Little Mister Kissy Lips sat down and figured out that it would take 12,800 stone slabs the size of the ones listing the soldiers, sailors, and airmen in order to write out all the immigrants’ names, with country of origin, and an area of five square miles to set that many slabs up in, or all of Manhattan from here to 28th Street. But would it be worth the trouble, after all? Would it be that much different from the way things were already?
Alyona Ivanovna:
An archipelago of irregular brown islands were mapped on the tan sea of his bald head. The mainlands of his hair were marble outcrop-pings, especially his beard, white and crisp and coiling. The teeth were standard MODICUM issue; clothes, as clean as any fabric that old can be. Nor did he smell, particularly. And yet…
Had he bathed every morning you’d still have looked at him and thought he was filthy, the way floorboards in old brownstones seem to need cleaning moments after they’ve been scrubbed. The dirt had been bonded to the wrinkled flesh and the wrinkled clothes, and nothing less than surgery or burning would get it out.
His habits were as orderly as a polka dot napkin. He lived at a Chelsea dorm for the elderly, a discovery they owed to a rainstorm that had forced him to take the subway home one day instead of, as usual, walking. On the hottest nights he might sleep over in the park, nestling in one of the Castle windows. He bought his lunches from a Water Street specialty shop, Dumas Fils: cheeses, imported fruit, smoked fish, bottles of cream, food for the gods. Otherwise he did without, though his dorm must have supplied prosaic necessities like breakfast. It was a strange way for a panhandler to spend his quarters, drugs being the norm.
His professional approach was out-and-out aggression. For instance, his hand in your face and, “How about it, Jack?” Or, confidingly, “I need sixty cents to get home.” It was amazing how often he scored, but actually it wasn’t amazing. He had charisma.

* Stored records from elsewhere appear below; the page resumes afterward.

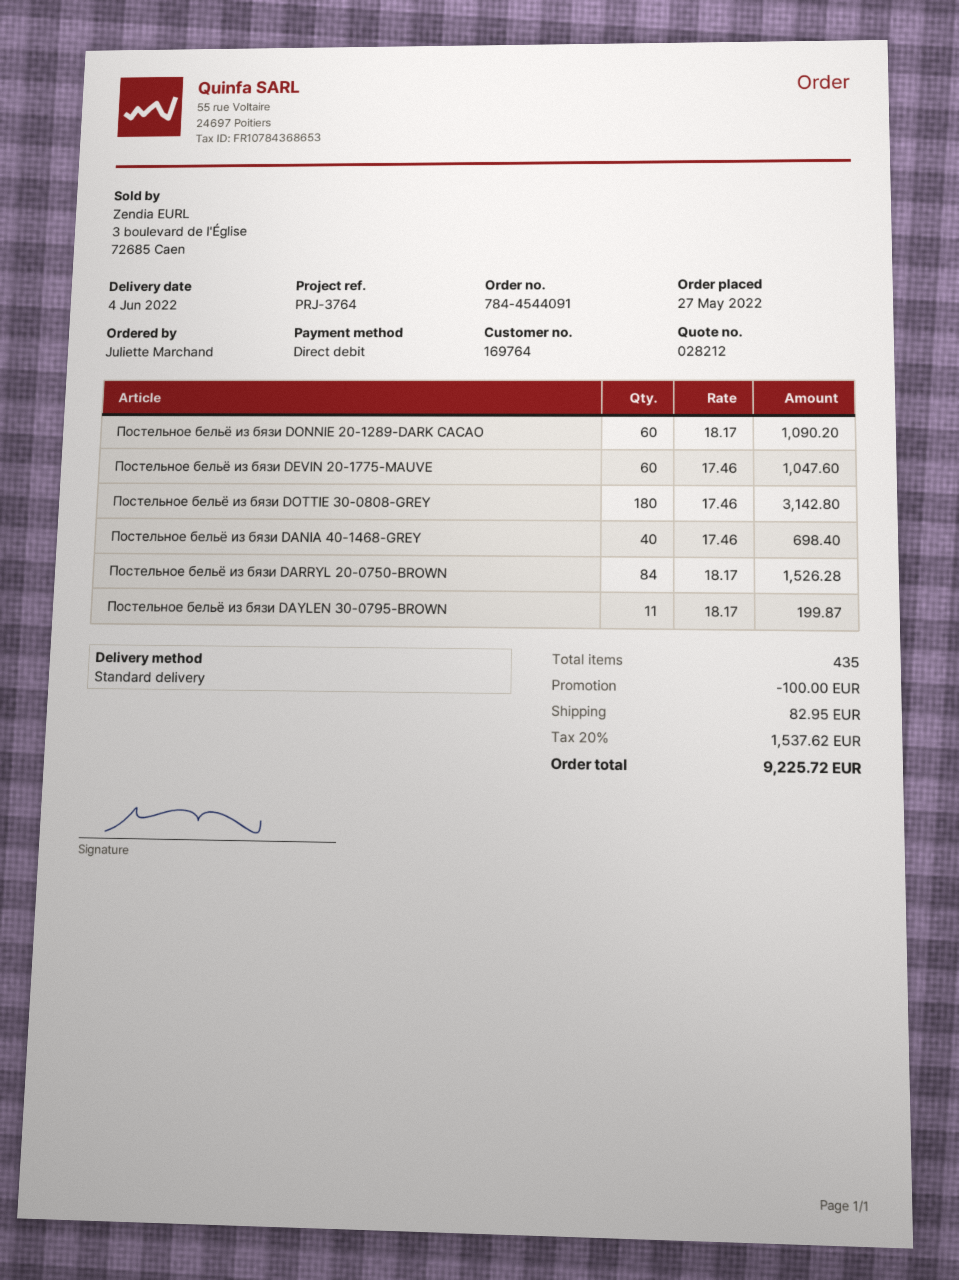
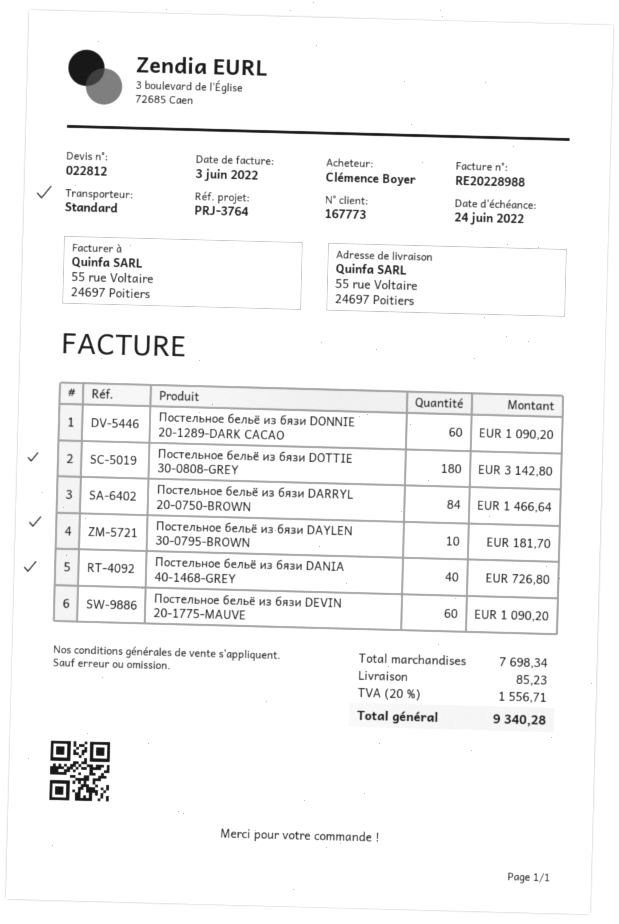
quote number: 028212 -> 022812
customer number: 169764 -> 167773
ordered by: Juliette Marchand -> Clémence Boyer
Постельное бельё из бязи DEVIN 20-1775-MAUVE: 60 for 1047.60 -> 60 for 1090.20
Постельное бельё из бязи DANIA 40-1468-GREY: 40 for 698.40 -> 40 for 726.80
Постельное бельё из бязи DARRYL 20-0750-BROWN: 84 for 1526.28 -> 84 for 1466.64
Постельное бельё из бязи DAYLEN 30-0795-BROWN: 11 for 199.87 -> 10 for 181.70
discount: 100.00 -> none
shipping: 82.95 -> 85.23
tax: 20% = 1537.62 -> 20% = 1556.71
total: 9225.72 -> 9340.28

And someone who relies on charisma wouldn’t have a gun.
Agewise he might have been sixty, seventy, seventy-five, a bit more even, or much less. It all depended on the kind of life he’d led, and where. He had an accent none of them could identify. It was not English, not French, not Spanish, and probably not Russian.
Aside from his burrow in the Castle wall there were two distinct places he preferred. One, the wide-open stretch of pavement along the water. This was where he worked, walking up past the Castle and down as far as the concession stand. The passage of one of the great Navy cruisers, the USS Dana or the USS Melville, would bring him, and the whole Battery, to a standstill, as though a whole parade were going by, white, soundless, slow as a dream. It was a part of history, and even the Alexandrians were impressed, though three of them had taken the cruise down to Andros Island and back. Sometimes, though, he’d stand by the guardrail for long stretches of time without any real reason, just looking at the Jersey sky and the Jersey shore. After a while he might start talking to himself, the barest whisper but very much in earnest to judgeby the way his forehead wrinkled. They never once saw him sit on one of the benches.
The other place he liked was the aviary. On days when they’d been ignored he’d contribute peanuts or breadcrumbs to the cause of the birds’ existence. There were pigeons, parrots, a family of robins, and a proletarian swarm of what the sign declared to be chickadees, though Celeste, who’d gone to the library to make sure, said they were nothing more than a rather swank breed of sparrow.
Here too, naturally, the militant Miss Kraus stationed herself when she bore testimony. One of her peculiarities (and the reason, probably, she was never asked to move on) was that under no circumstances did she ever deign to argue. Even sympathizers pried no more out of her than a grim smile and a curt nod.